Few groups or individuals on the left in Ireland understand that the situation of Travellers was until recently the most explicit form of racism in this country. Because Travellers are white, people have difficulty recognising discrimination against them as racism. Travellers are subjected to the most extreme forms of social exclusion and segregation which can only be described as apartheid.

They are refused service in pubs, cafes, many shops, launderettes, hairdressers, discos, hotels, cinemas and even some doctors refuse to serve them.
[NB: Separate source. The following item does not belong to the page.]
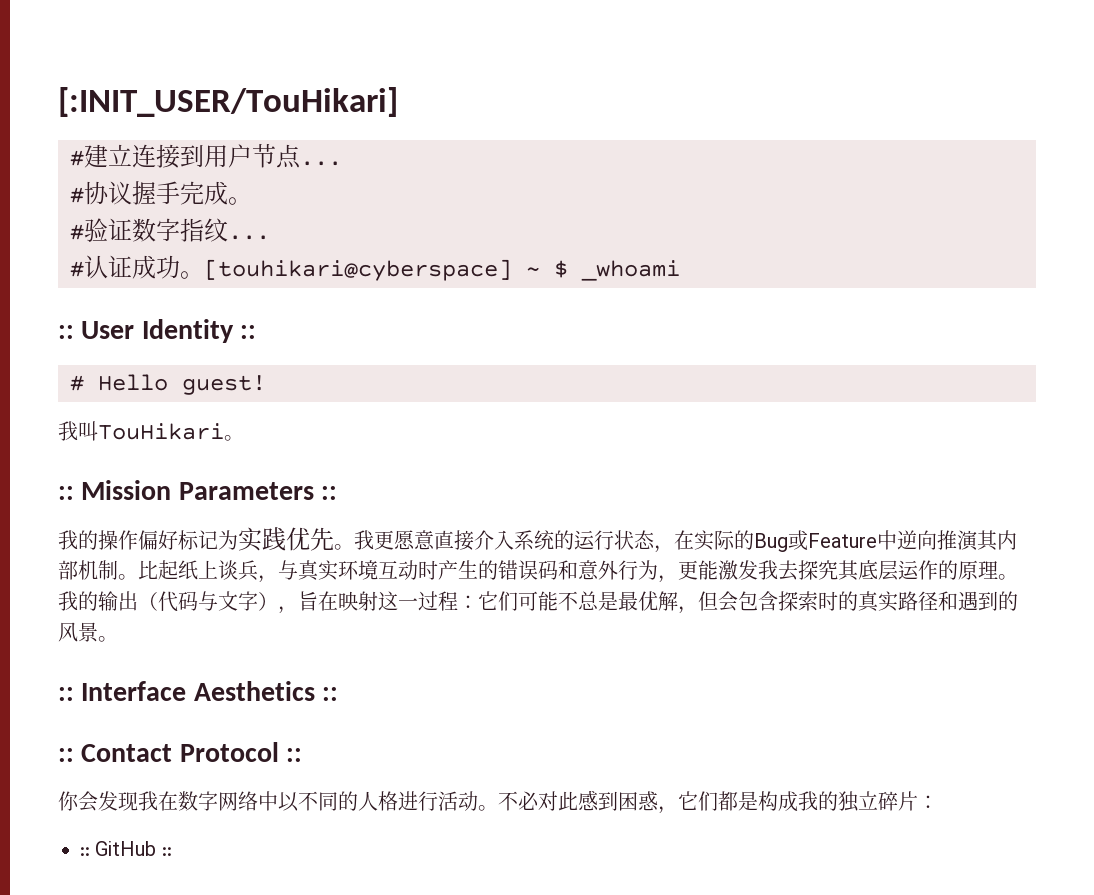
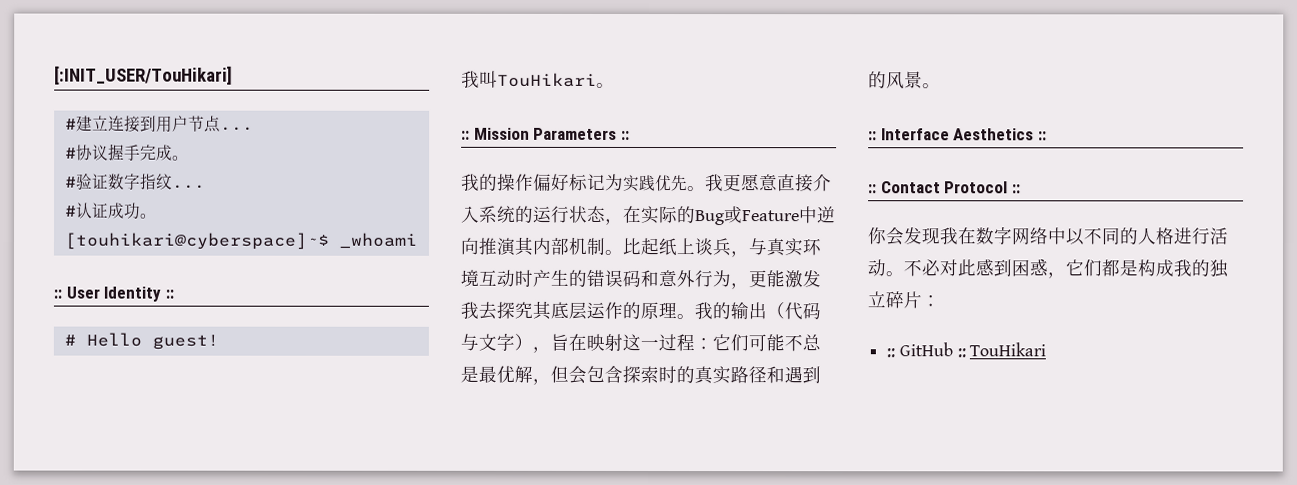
- [touhikari@cyberspace] ~ $ _whoami
+ [touhikari@cyberspace]~$ _whoami
- :: GitHub ::
+ :: GitHub :: TouHikari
At school many Traveller children are taught in totally segregated classes which cater for Traveller children of all ages in the one class. Officially this is done to provide them with a service that respects their nomadic culture. In reality nothing could be further from the truth, which is that it is done in order to discriminate against them more efficiently.

Racism is a particular form of domination, exploitation and exclusion. Racism against Travellers and Gypsies is rooted in an ideology of sedentarist superiority. This is the belief that the settled person’s way of life is the modern norm and that nomadism is a throwback to less civilised times.
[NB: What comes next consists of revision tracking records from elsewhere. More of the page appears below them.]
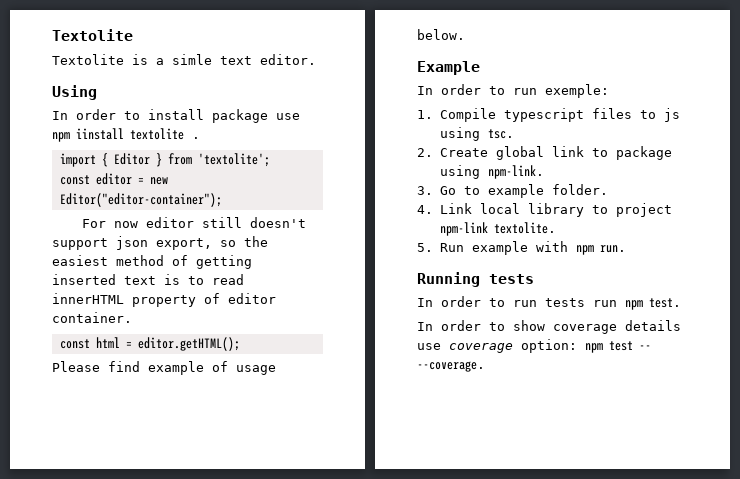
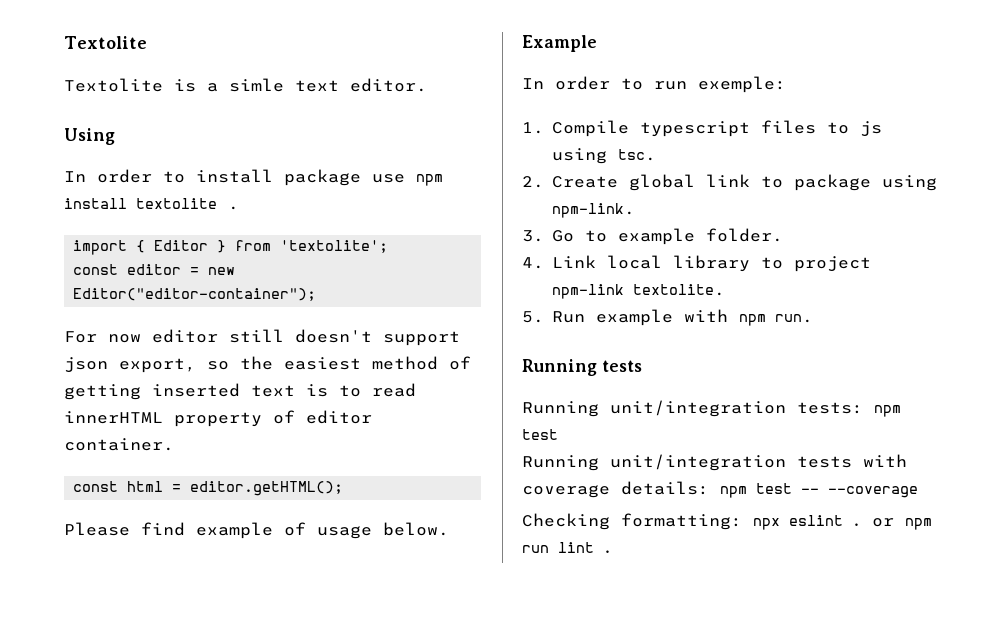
- In order to install package use npm iinstall textolite .
+ In order to install package use npm install textolite .
- In order to run tests run npm test.
- In order to show coverage details use coverage option: npm test -- --coverage.
+ Running unit/integration tests: npm test
+ Running unit/integration tests with coverage details: npm test -- --coverage
+ Checking formatting: npx eslint . or npm run lint .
Nomadic people also pose a threat to the values of property ownership and the accumulation of possessions. Racism involves power domination by one group over the other. Because Travellers are such a small minority of the population (0.5% approx) they are totally at the mercy of the settled population. The effects of this racism and exclusion can be graphically seen in the health statistics of the Traveller population.
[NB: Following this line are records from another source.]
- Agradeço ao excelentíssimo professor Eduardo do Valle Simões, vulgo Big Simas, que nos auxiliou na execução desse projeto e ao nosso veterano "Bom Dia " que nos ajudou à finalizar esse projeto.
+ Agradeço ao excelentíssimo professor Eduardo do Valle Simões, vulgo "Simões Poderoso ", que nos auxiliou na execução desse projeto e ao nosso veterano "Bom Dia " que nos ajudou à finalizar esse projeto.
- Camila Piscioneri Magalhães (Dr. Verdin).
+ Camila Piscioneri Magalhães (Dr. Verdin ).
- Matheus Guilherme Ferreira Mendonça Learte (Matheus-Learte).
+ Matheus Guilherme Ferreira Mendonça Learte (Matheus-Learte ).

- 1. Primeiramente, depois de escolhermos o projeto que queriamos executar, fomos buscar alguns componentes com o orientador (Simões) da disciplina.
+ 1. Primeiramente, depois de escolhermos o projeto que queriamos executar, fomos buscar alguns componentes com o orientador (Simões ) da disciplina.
Traveller infants have three times the infant mortality rate of the settled population. Traveller women have a life expectancy that is fifteen years less than their settled counterparts and Traveller men's life expectancy is ten years less than settled men's. They don’t fare any better educationally. Only a handful of Traveller children have made it through second level education and there are still only a tiny number of Travellers nationwide who have completed a third level course.


About 80% of the adult population are illiterate and still only about 70% of the primary school age children get to school. Some schools still refuse to take them. These are the statistics of racism… a group of the population whose health and educational standards are at least 50 years behind that of the rest of the population. Bu the official response to these kinds of statistics is to blame this scandalous situation on Travellers themselves and on their preferred nomadic lifestyle.

Racism against Gypsies and Travellers goes back to the time they started migrating from India around the 11th century. It reached its height with the extermination of a quarter of a million Gypsies and Travellers by the Nazis. In Ireland the racism against Travellers is so deep and so all pervasive that few people even recognise it for what it is. In the fight against this racism Travellers themselves and their organisations need to be centrally involved.

They must set the agenda, deciding on what issues and how they want to fight. They need the active support of the left, and especially of the trade union movement because they have very little muscle on their own. There have been attempts over the past thirty years at Traveller self-organisation but these organisations were quickly smashed by the state.

In 1963 the Gardaí planted explosives on Gratton Puxon, the organiser of the Irish Traveller Community which was becoming a force to be reckoned with. Nearly twenty years later they planted stolen jewellery on Nan Joyce, a leading member of the Traveller-only organisation Mincéir Misli. Nan ran against a racist candidate in Tallaght in the General Election of 1982 and got twice the number of votes as he did. For left wing activists concerned about racism there is plenty of it to fight in relation to Travellers.